Easements - In order for a driller to cross private property with a road, pipeline, fencing or other structure, certain property interests must be obtained from the landowner. These interests are contained in a document called a grant of easement, which provides the driller with the necessary rights to the property and outlines the compensation to the landowner. Each easement is written with regard to the specific situation and should be reviewed by an experienced professional before execution to ensure that the structure of the agreement will provide the intended business and tax results.
The tax treatment of the compensation depends on the determination of the whether the easement is considered short term or long term. Although there are some bright-line tests, some easements are open to interpretation. In general, easements of 10 years or less are treated as short term, and 30 years or more are treated as long term. The distinction for easements falling between the bright-line terms is based on facts and circumstances of easement, using such considerations as the type of property, the amount of compensation involved and the beneficial interest in the property, if any, retained by the property owner.
Short-term easements are treated as rental income, while long-term easements are treated as a sale and are subject to capital gains treatment. The basis allocation for the gain calculation can include not only the acreage laid out in the grant of easement, but also parts of the property that are restricted or rendered unusable as a result of the easement. An example of property being deemed unusable would be if a farmer could not access a portion of otherwise farmable land due to an above-ground pipeline.
Lease and Royalty Payments - Natural gas trapped underground has little or no value to landowners; it only becomes valuable when companies with the technical ability are able to extract it and deliver it to the end-user. As a result, many landowners are realizing significant income by leasing their property to gas companies for exploration and drilling.
A typical gas lease is usually for a primary term of three to five years, and compensation to the lessor may include rents, royalties and, in many cases, a bonus payment.
Rents, sometimes referred to as delayed rentals, are paid periodically and like other rental payments, gas lease rental payments can be reduced by related expenses, such as property taxes and attorneys’ fees. Most leases are written to stop rental payments when royalty payments begin. However, the rent is not an advance payment for gas, but rather rent paid for the privilege of deferring development of the property. The proper determination will impact the tax reporting for the payment(s) and the income tax payable with respect to the income received.
Royalties are payments made to the landowner for the gas extracted and are based on the revenue a well generates. The landowners are permitted a deduction for the greater of cost or percentage depletion. Cost depletion is based on the tax basis of the gas rights. In many cases, however, the tax basis is not available due to lack of a purchase price allocation at the time the land was acquired. Even when cost depletion is not available, a percentage depletion deduction is permitted based on the taxpayer’s gross income from the property. The deduction, however, is limited to the lesser of the taxable income from the property or 65% of the taxpayer’s taxable income. Pennsylvania only allows a deduction for cost depletion.

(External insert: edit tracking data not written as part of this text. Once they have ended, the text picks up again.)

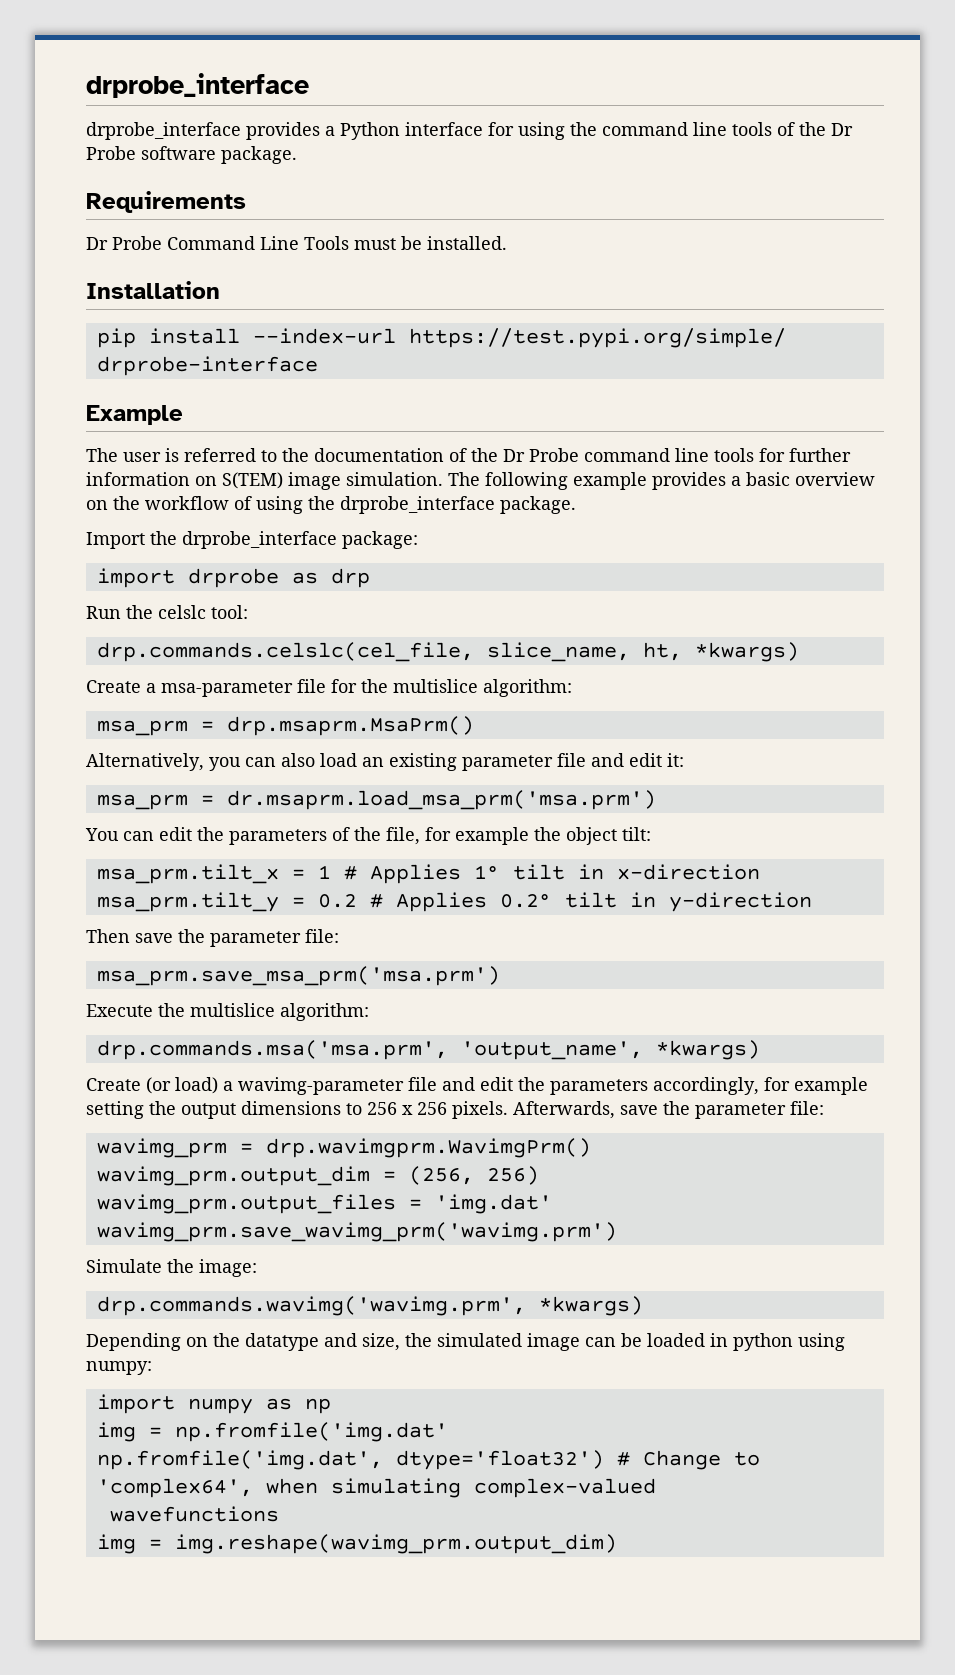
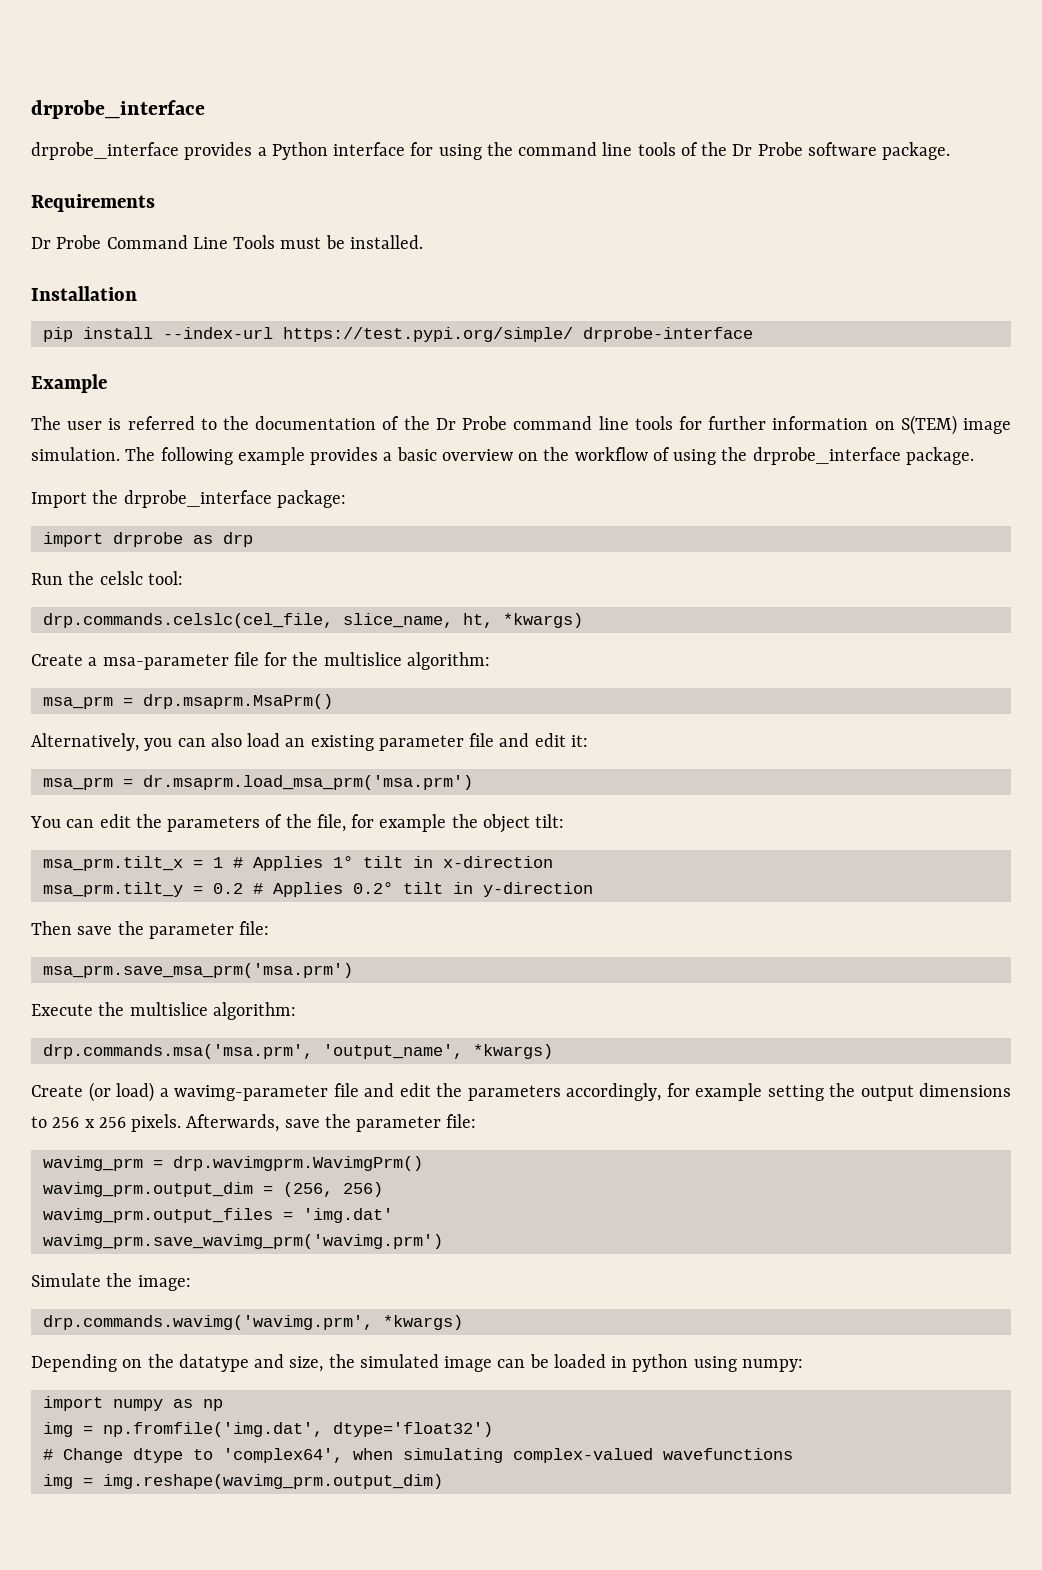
[174,1422,448,1442] np.fromfile('img.dat' // -> (93, 1430) none
(604, 1460) none -> (493, 1429) //
(721, 1460) none -> [132,1448,183,1463] dtype
(656, 1488) // -> (653, 1455) none

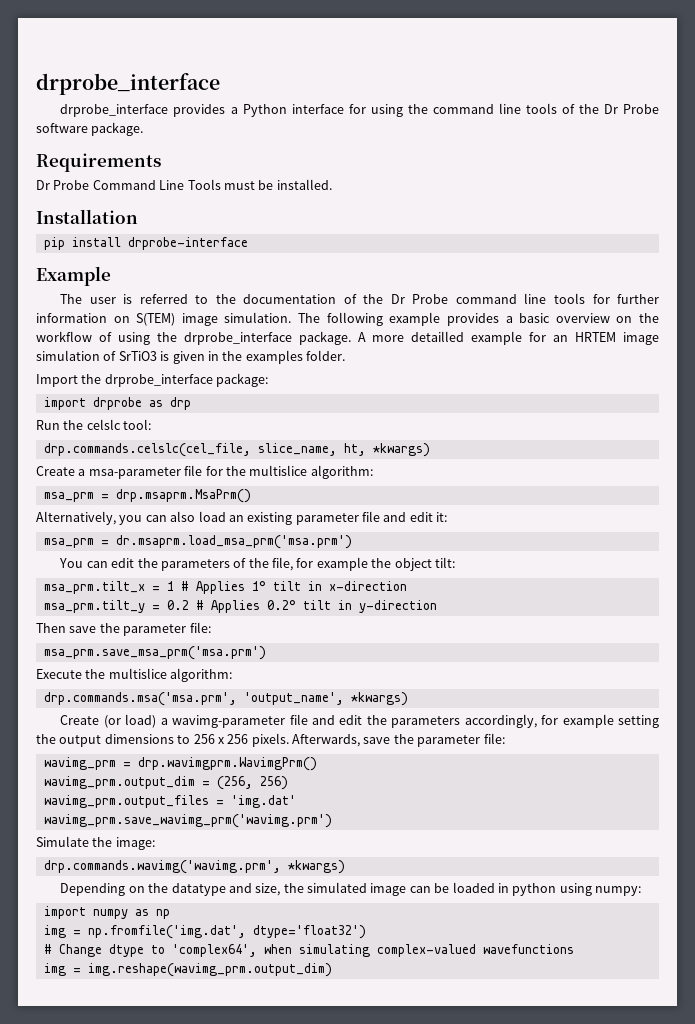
[162,327,573,342] --index-url https://test.pypi.org/simple/ -> (121, 242) none
(974, 456) none -> [357,331,659,345] [36,350,345,364] A more detailled example for an HRTEM image simulation of SrTiO3 is given in the examples folder.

In most cases, the bonus payment at the execution of a gas lease is considered an advanced royalty. However, because the payment is not based on production, it is not eligible for percentage depletion. In some cases, the lease language may be ambiguous as to whether certain compensation is a rental or royalty payment.
The distinction between rental and royalty may seem trivial, but does have tax consequences. Both are ordinary income; however, while rents are passive income, royalties are not considered passive under Internal Revenue Code Section 469 and are treated as portfolio income and can be used to offset losses from other business activities. These are very technical determinations that will require the advice of a knowledgeable oil and gas tax professional.
As indicated above, natural gas lease taxation can be a confusing area for both practitioners and land owners. Distinguishing between easements, rental payments and royalties can be a daunting task given the many grey areas and professional judgment required for proper distinction and income tax reporting. Accordingly, landowners presented with an opportunity to enter into an oil and/or gas lease should consult with a knowledgeable professional regarding the lease terms, terminology and tax impact thereof both during the initial lease signing and in subsequent years.